A new study by researchers at Intermountain Healthcare in Salt Lake City finds that patients without standard modifiable heart risk factors who experience a heart attack are common and more likely to fare better than heart-attack patients with known risk factors, but researchers say it remains difficult to identify those at risk for an event before it happens.
Intermountain researchers have been studying the puzzling trend of the high-frequency of heart attacks among people who don't have commonly known modifiable risks for cardiovascular disease, including smoking, high-blood pressure, high cholesterol, and diabetes.
For heart attacks that come from blocked arteries (ST-elevation heart attacks) it's one in four patients. In heart attacks where oxygen is still getting to the heart but not enough (non-ST-elevation heart attacks, which are more common), it's one in five patients.
In the new study, Intermountain researchers examined non-ST-elevation heart attack patients and found that those without known modifiable risk factors fared better than those with them.
These findings are important because they add to a body of research that, they hope, will lead to ways to identify who and why these patients are at risk of having heart attacks, and design better care methods to prevent them.
Findings from the study were presented at the American Heart Association's Scientific Sessions 2022 in Chicago on Sunday, Nov. 6, 2022.

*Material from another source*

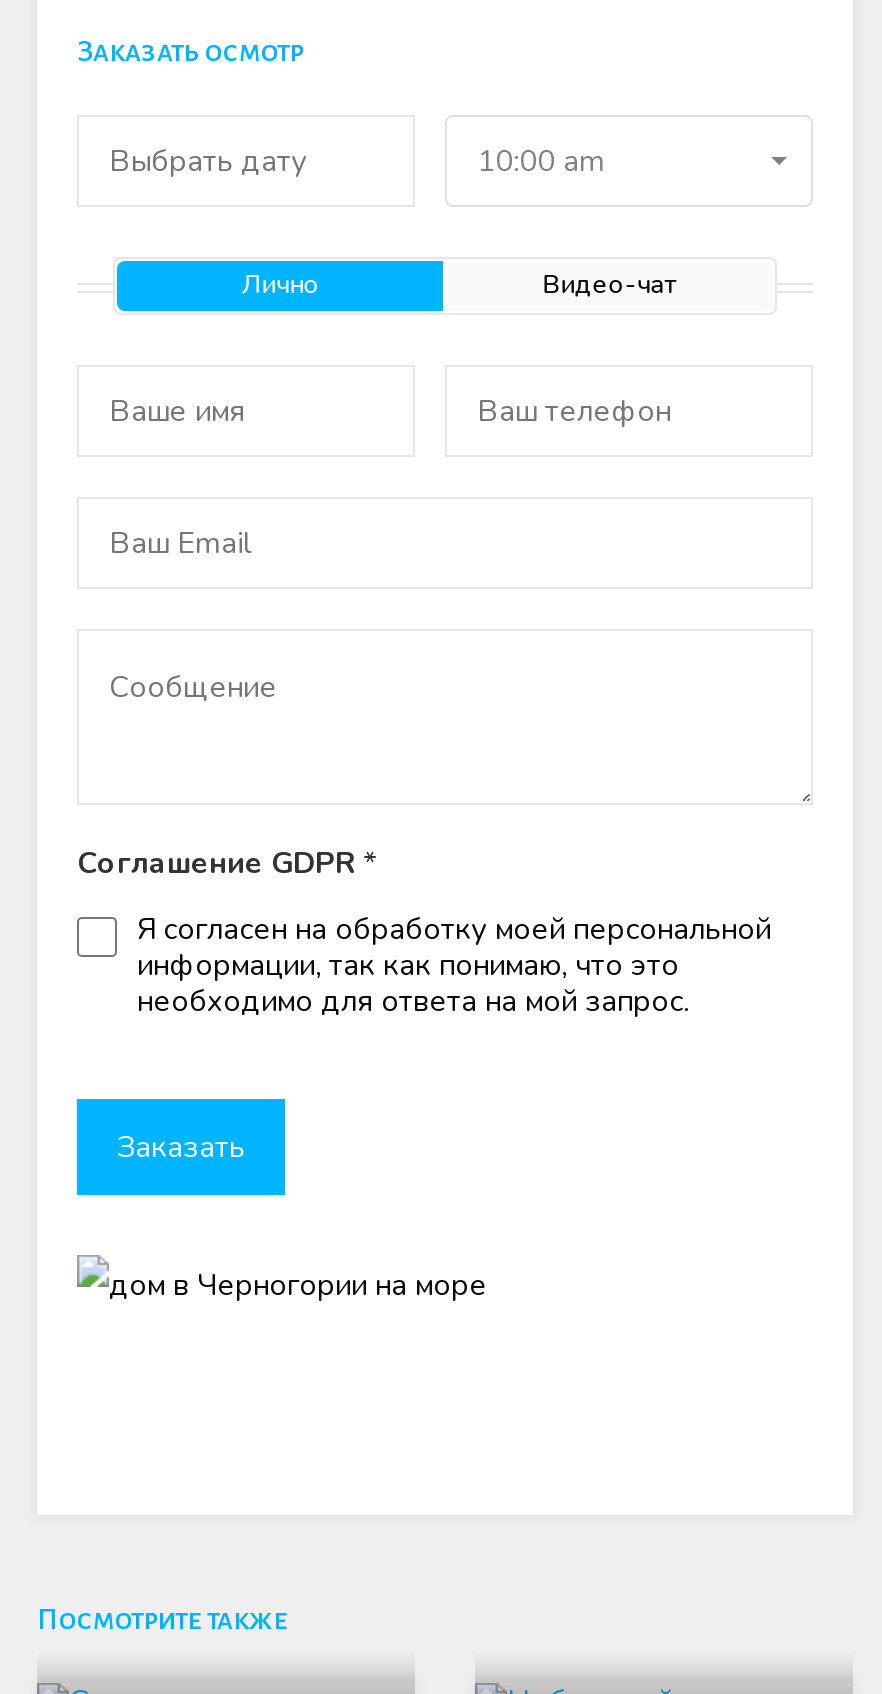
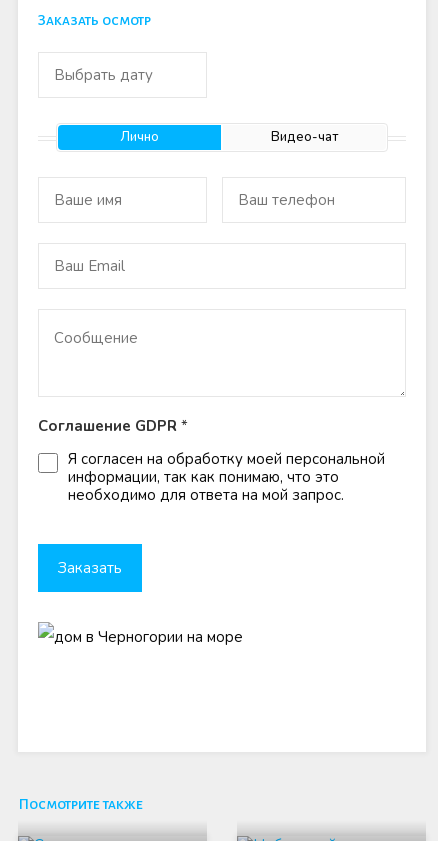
- 10:00 am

This study showed us how many patients we see with these kinds of heart attacks, who were not obvious candidates for one, who were coming into our hospitals, and what their outcomes were. It's not a small number, and we need to identify who is at risk."
Jeffrey L. Anderson, MD, lead author of the study and cardiologist and heart researcher at the Intermountain Healthcare Heart and Vascular Program
"The best time to treat a heart attack is before you have one, and we need to figure out how we can help these kinds of patients before they do," he added.
In the retrospective study, Intermountain heart researchers identified 8,196 Intermountain patients who had a Non-ST-Elevation Myocardial Infarction (NSTEMI), the most common type of heart attack, where the artery isn't completely blocked but the heart can't get enough oxygen.
Of those, 1,458 patients did not have any standard modifiable risk factors. Researchers then looked at patient outcomes, and their chance of having a major cardiac event 60 days later.
They found that these patients were slightly less likely to have revascularization procedures than heart attack patients with known modifiable risk factors. They also had a lower chance of a subsequent major cardiac event or dying within that 60-day window.
These findings helped Intermountain researchers quantify this patient population, according to Dr. Anderson, and to document their outcomes. A better outcome makes sense in that they appear to carry a lower burden of factors causing advanced disease.
"But it does leave us with the question and the challenge of how exactly how we identify these patients who are going to go have a heart attack who don't have standard modifiable risk factors," said Dr. Anderson. "The question is, can we identify them in advance and provide prevention measures?"
"We also need to determine the non-standard risk factors that are present in these patients." Intermountain researchers are currently exploring such options, including coronary calcium scans and blood tests for C-Reactive protein, which is a marker for inflammation, and lipoprotein (a), a lipid molecule not regularly tested for.